WHAT TO DO
Each line from the one containing "(565, 322) none" to the end of the entries below must be restated exactly, and no other line should appear.

[Before and after images]
-- Opening Marker --

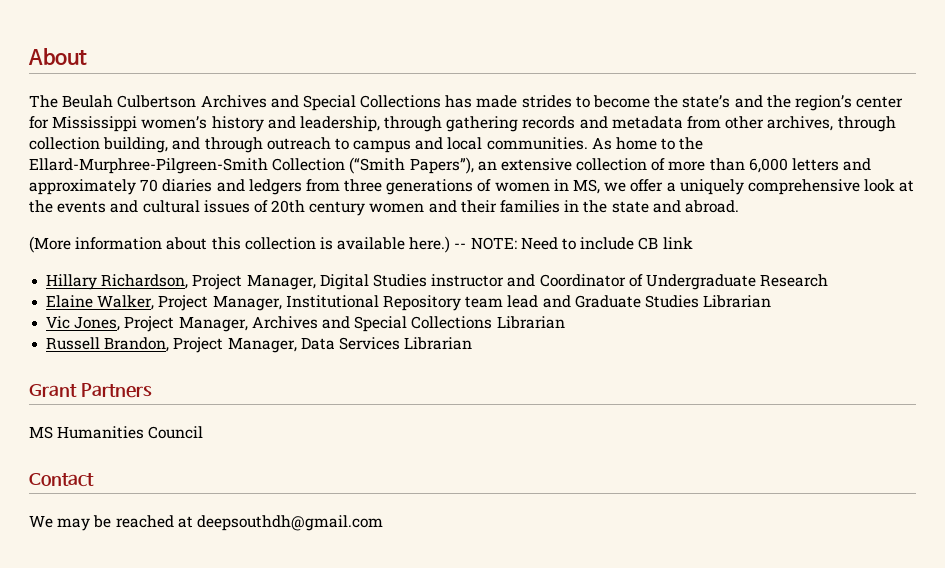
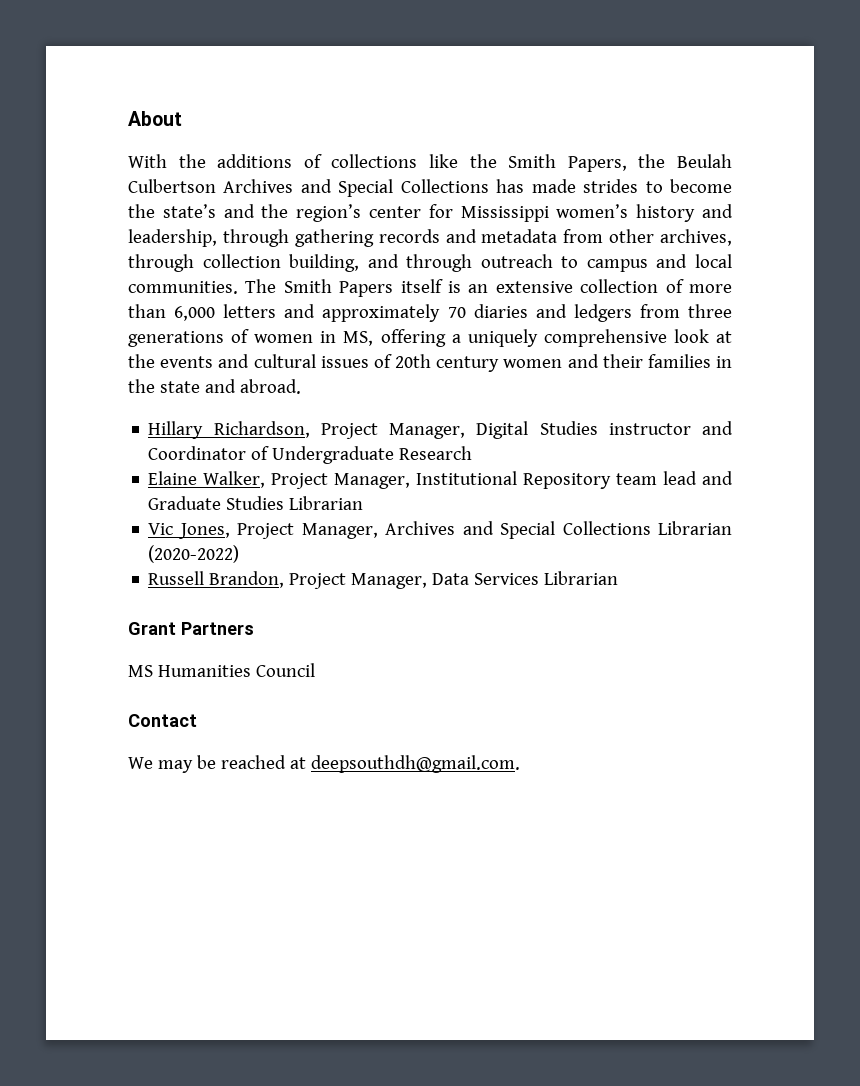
[29,95,58,108] The -> [128,154,666,172] With the additions of collections like the Smith Papers, the
[591,137,704,150] [29,157,474,174] As home to the Ellard-Murphree-Pilgreen-Smith Collection (“Smith Papers”), -> [245,279,461,297] The Smith Papers itself is
[604,179,664,192] we offer -> [380,329,446,347] offering
[29,236,693,253] // (More information about this collection is available here.) -- NOTE: Need to include CB link -> (301, 386) none
(565, 322) none -> [148,545,240,563] (2020-2022)
[196,515,383,531] deepsouthdh@gmail.com -> [310,755,520,773] deepsouthdh@gmail.com.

-- Closing Marker --

SOLUTION TO THE PROBLEM
(565, 322) none -> [148,545,240,563] (2020-2022)
[196,515,383,531] deepsouthdh@gmail.com -> [310,755,520,773] deepsouthdh@gmail.com.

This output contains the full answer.